I was inspired to draw this due to some of my experiences outside this class but related to the perception of Islam in America. The first incident depicted in the comic is when I flipped through a recent TIME Magazine whose cover blared about the TALIBAN, the tagline bringing up the sweet spots of women’s rights and democracy, pitting the ISLAMIC fighters up against two of the most prized values in American, and Western, society. It is no surprise then, with my second incident, where my friend was warning me that “ISLAM IS SCARY.” Yet I realize that he is not too much out of the ordinary, as most of what Post 9/11 America knows of Islam is generalized across the violence and tension seen through terrorism.

Then, in the comic, I bring up some of my previous experiences with Islamic culture (my friends who are Muslim or visiting some mosques/durgahs when I was in India two summers ago), emphasizing the friendship and beauty of those two exposures to the culture. I also dispute the ridiculousness of arguing that an entire religion is SCARY, an entire people who occupy countries all of the world.

I point out that there are many different “flavors” of Islam, very much in line with the cultural studies approach that we have been learning, from the two differing types of architecture–the regal of the Dome of the Rock to the natural of the Great Mosque of Djenne–to the two differing types of religious devotion, meditation, and spiritual transcendence–the excitement of the Whirling Dervishes (can also be interpreted as the Damba dance we talked about in class) to the serenity and peacefulness of prayer.
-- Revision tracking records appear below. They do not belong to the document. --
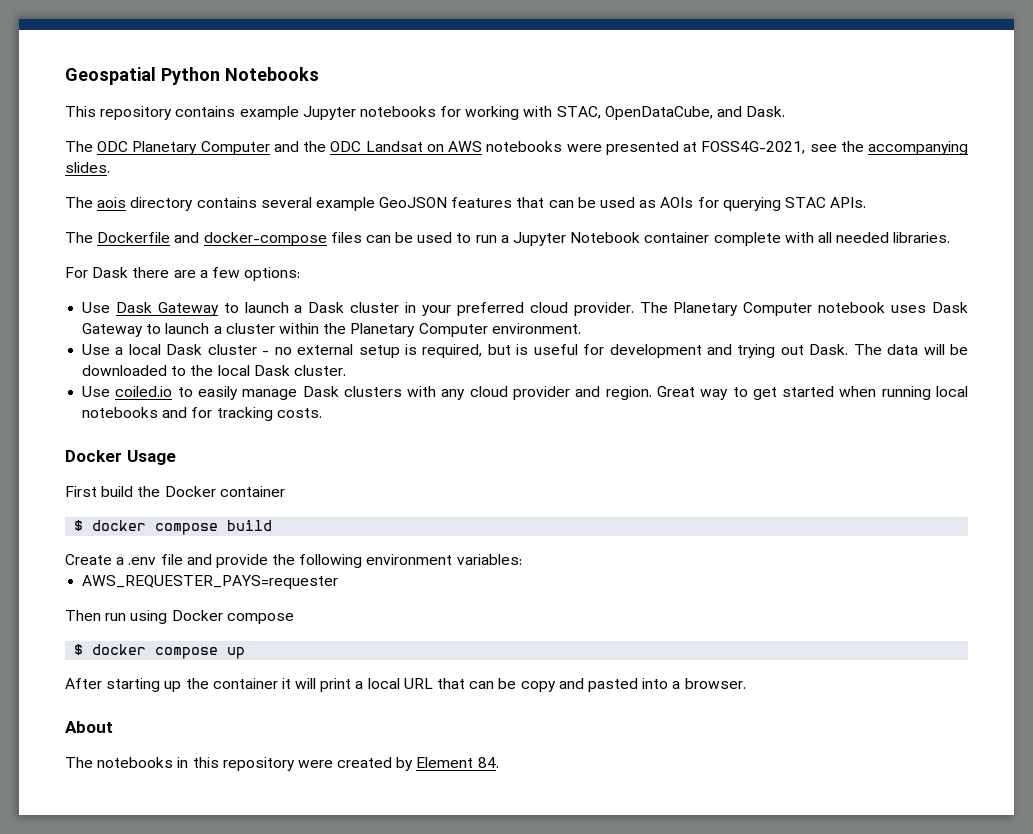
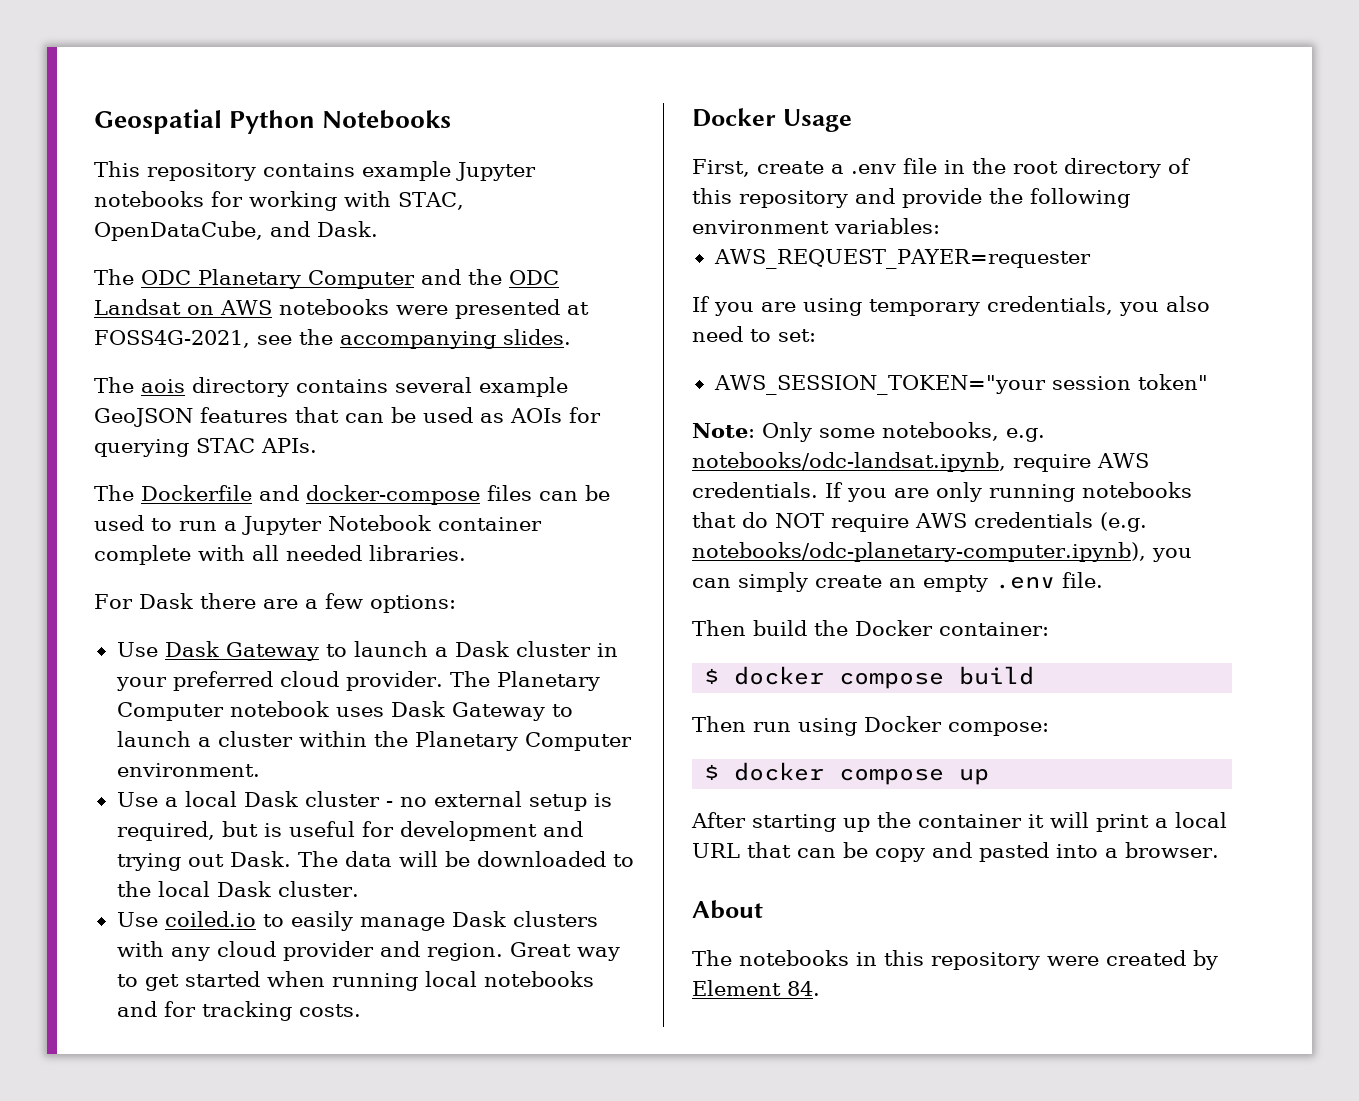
[65,486,285,497] [74,520,273,535] [65,554,183,565] First build the Docker container // $ docker compose build // Create a .env file -> [692,158,1191,178] [692,188,848,208] First, create a .env file in the root directory of this repository
[82,575,339,589] AWS_REQUESTER_PAYS=requester -> [713,249,1092,269] [692,296,1210,316] [692,326,816,342] [713,374,1208,395] [692,422,1045,442] [692,452,1149,472] [692,482,1192,502] [692,512,1147,532] [692,542,1192,562] [692,572,1103,592] [692,620,1049,636] [704,666,1035,689] AWS_REQUEST_PAYER=requester // If you are using temporary credentials, you also need to set: // AWS_SESSION_TOKEN="your session token" // Note: Only some notebooks, e.g. notebooks/odc-landsat.ipynb, require AWS credentials. If you are only running notebooks that do NOT require AWS credentials (e.g. notebooks/odc-planetary-computer.ipynb), you can simply create an empty .env file. // Then build the Docker container: // $ docker compose build
[226,613,294,624] compose -> [948,722,1049,736] compose:

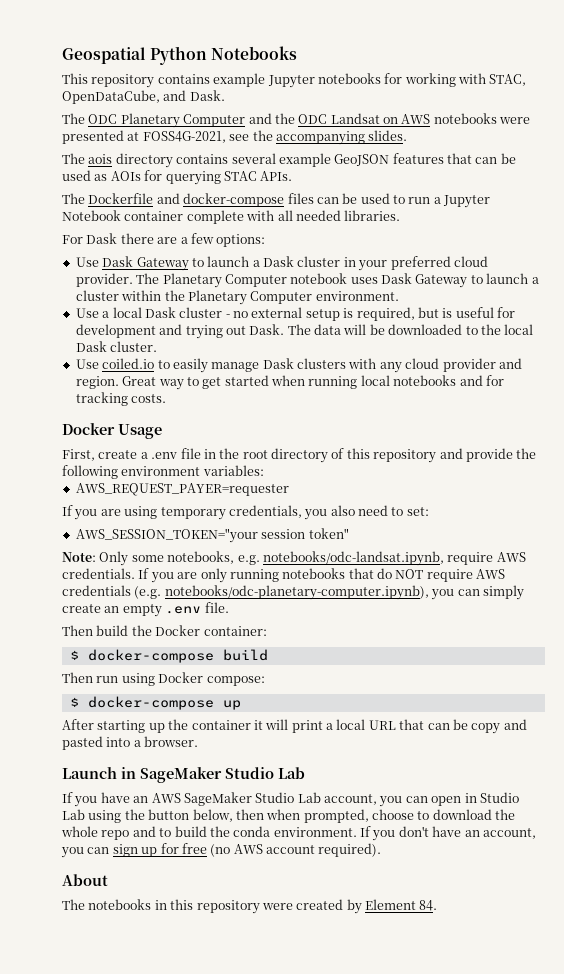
[734,666,945,689] docker compose -> [87,649,214,663] docker-compose
[734,762,945,785] docker compose -> [87,696,214,710] docker-compose
(1219, 850) none -> [62,767,305,783] [62,792,519,807] [62,809,516,823] [61,826,536,841] [61,843,382,858] // Launch in SageMaker Studio Lab // If you have an AWS SageMaker Studio Lab account, you can open in Studio Lab using the button below, then when prompted, choose to download the whole repo and to build the conda environment. If you don't have an account, you can sign up for free (no AWS account required).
And there are many other words to describe Islam other than SCARY. One of my favorite aspects is that it is social justice oriented, alluding to some of the hadiths we talked about in class that call the submitters to serve, to help others. And of course I also bring up some of the ideas that we learned about Islamic art we learned in class, from the moth-flame or nightingale imagery of love, of poetry, as a harmonium/pump organ that is often used in qawwalis, and an attempt at an arabesque/geometric shape to represent the many different types of art that we have studied.

I hope that with comics like these or with words that the other students write, Islam will no longer be perceived as just SCARY, a lot of different things, more positive words, like beautiful, kind, loving, devotional. This can help prevent future clashes of civilizations, and potentially encourage more synergy and teamwork in the global society.